Photocopies are useful as backup evidence but are not the will. At probate, the wet-ink original is required. If the original is lost, the copy plus evidence of the testator's continued intention may be admitted — but this is an expensive and uncertain process.
What if the lost will would have left more to one beneficiary than intestacy would?
That beneficiary has the strongest motivation to apply for the copy to be admitted. They'll need to fund the application (often £3,000-£10,000+) and convince the court. The estate doesn't pay for the application unless it succeeds.
What if the testator told someone where the will is but that person also died?
The information may still be useful if it can be evidenced (e.g. a written note left by the deceased intermediary). But the absence of a living witness to the will's location makes the search harder.
Are there professional "will finders"?
A few specialist firms search for unclaimed wills and estates. They often charge a percentage of the recovered value. Useful for genuinely unknown wills but expensive — and most "lost" wills are found by family searching properly first.
What if the will is found after probate has been granted on intestacy?
The newly-found will may be admitted to probate via a second grant, with the intestacy distribution unwound. Any distributions already made to the wrong beneficiaries can be recovered or compensated. Take legal advice immediately.
Can I store my will at the bank?
Banks generally don't offer dedicated will storage any more, though safe deposit boxes (where still offered) work. The challenge is access: banks won't release contents of a safe deposit box without a grant of probate, which you can't get without the will — a circular problem.
How do I tell my executors where my will is?

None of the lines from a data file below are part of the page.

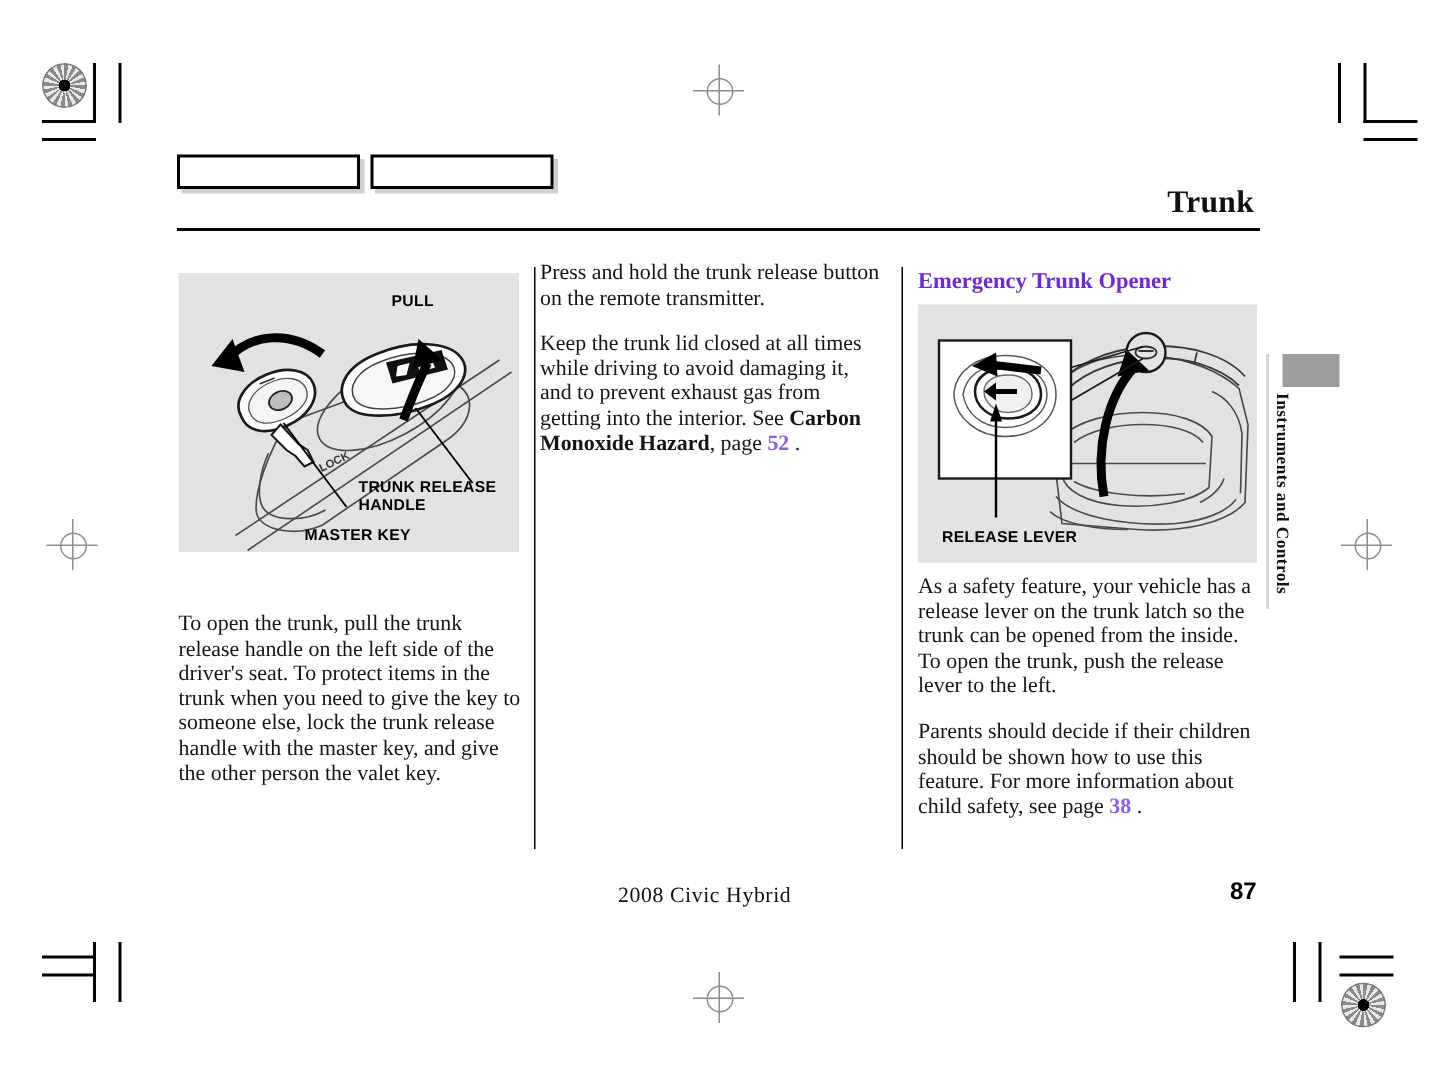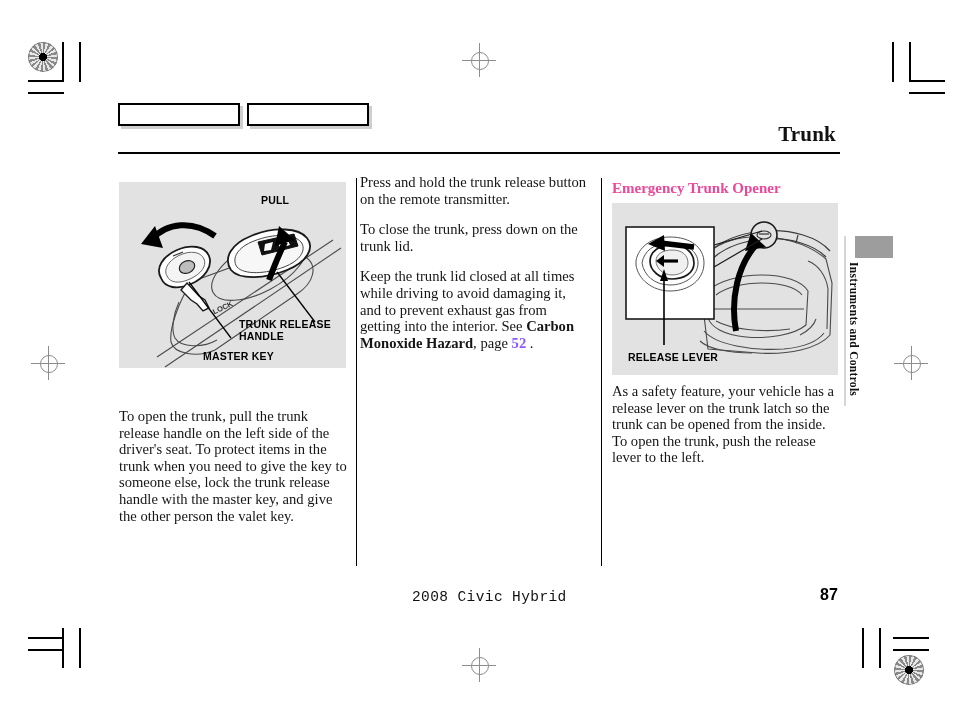"Emergency Trunk Opener" .sec-head { color: #ec4899 -> #6d28d9 }
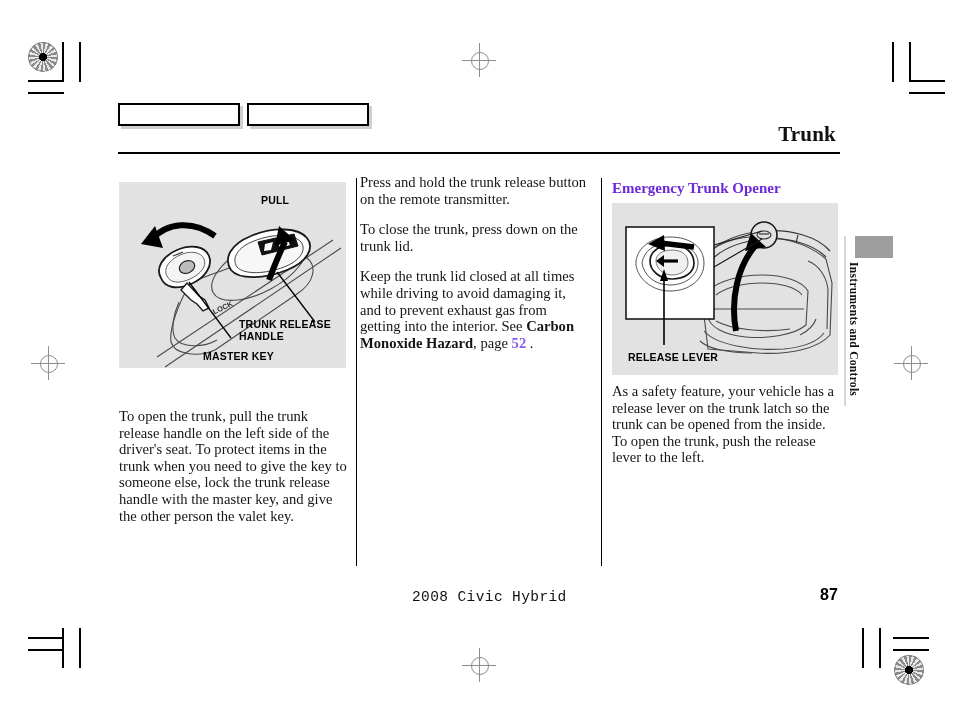"To close the trunk, press" p { html: <p>To close the trunk, press down on the trunk lid.</p> -> none }
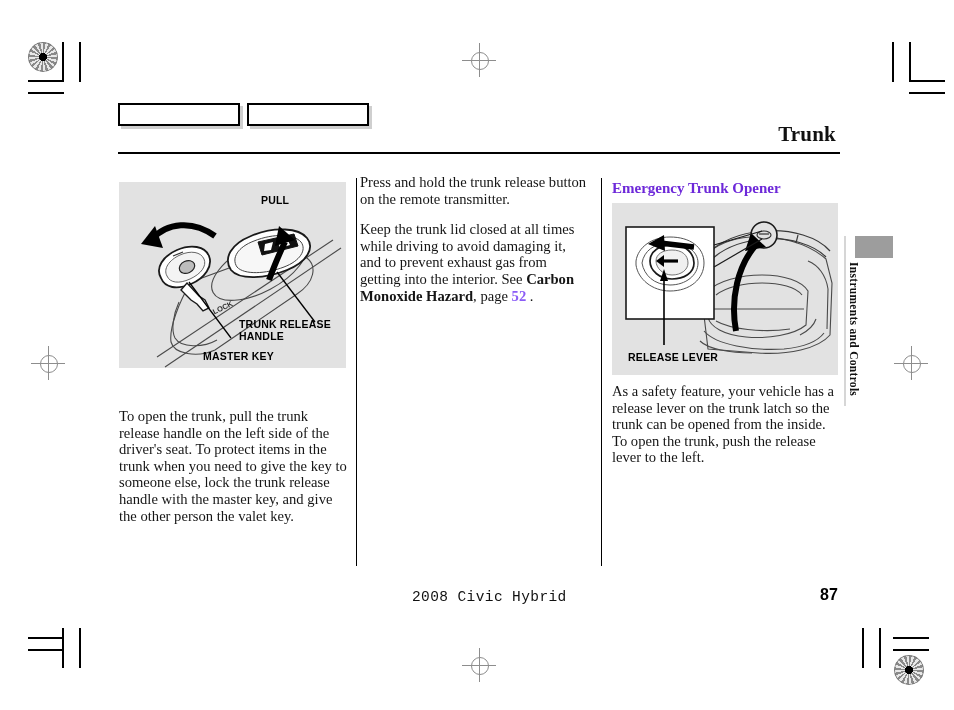"Parents should decide if their" p { html: none -> <p><span>Parents should decide if their children should be shown how to use this feature. For more information about child safety, see page </span><span>38</span><span> .</span></p> }
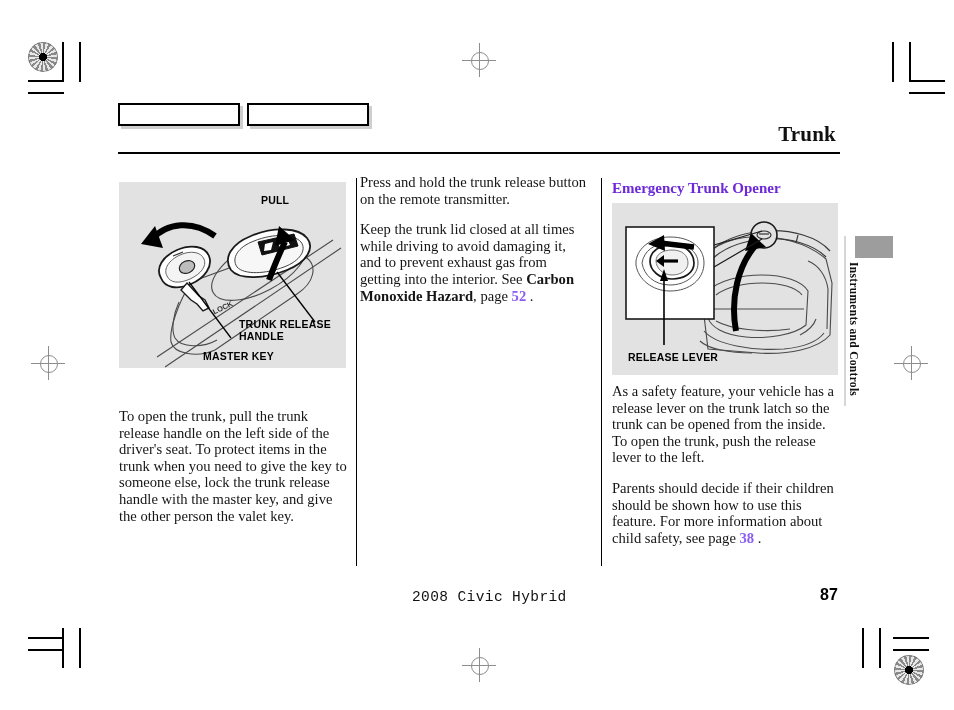"2008 Civic Hybrid" .footer-model { font-family: Liberation Mono, monospace -> Liberation Serif, serif }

Put it in writing somewhere they'll find it. Many people include it in a "letter of wishes" or a separate "in case of death" envelope kept with personal papers. Tell at least two people verbally as well.
Trusted Hands is a UK will-writing service. Our Digital Vault stores an encrypted reference copy of your will so executors can verify it exists; the wet-ink original still needs to be stored safely using one of the options above.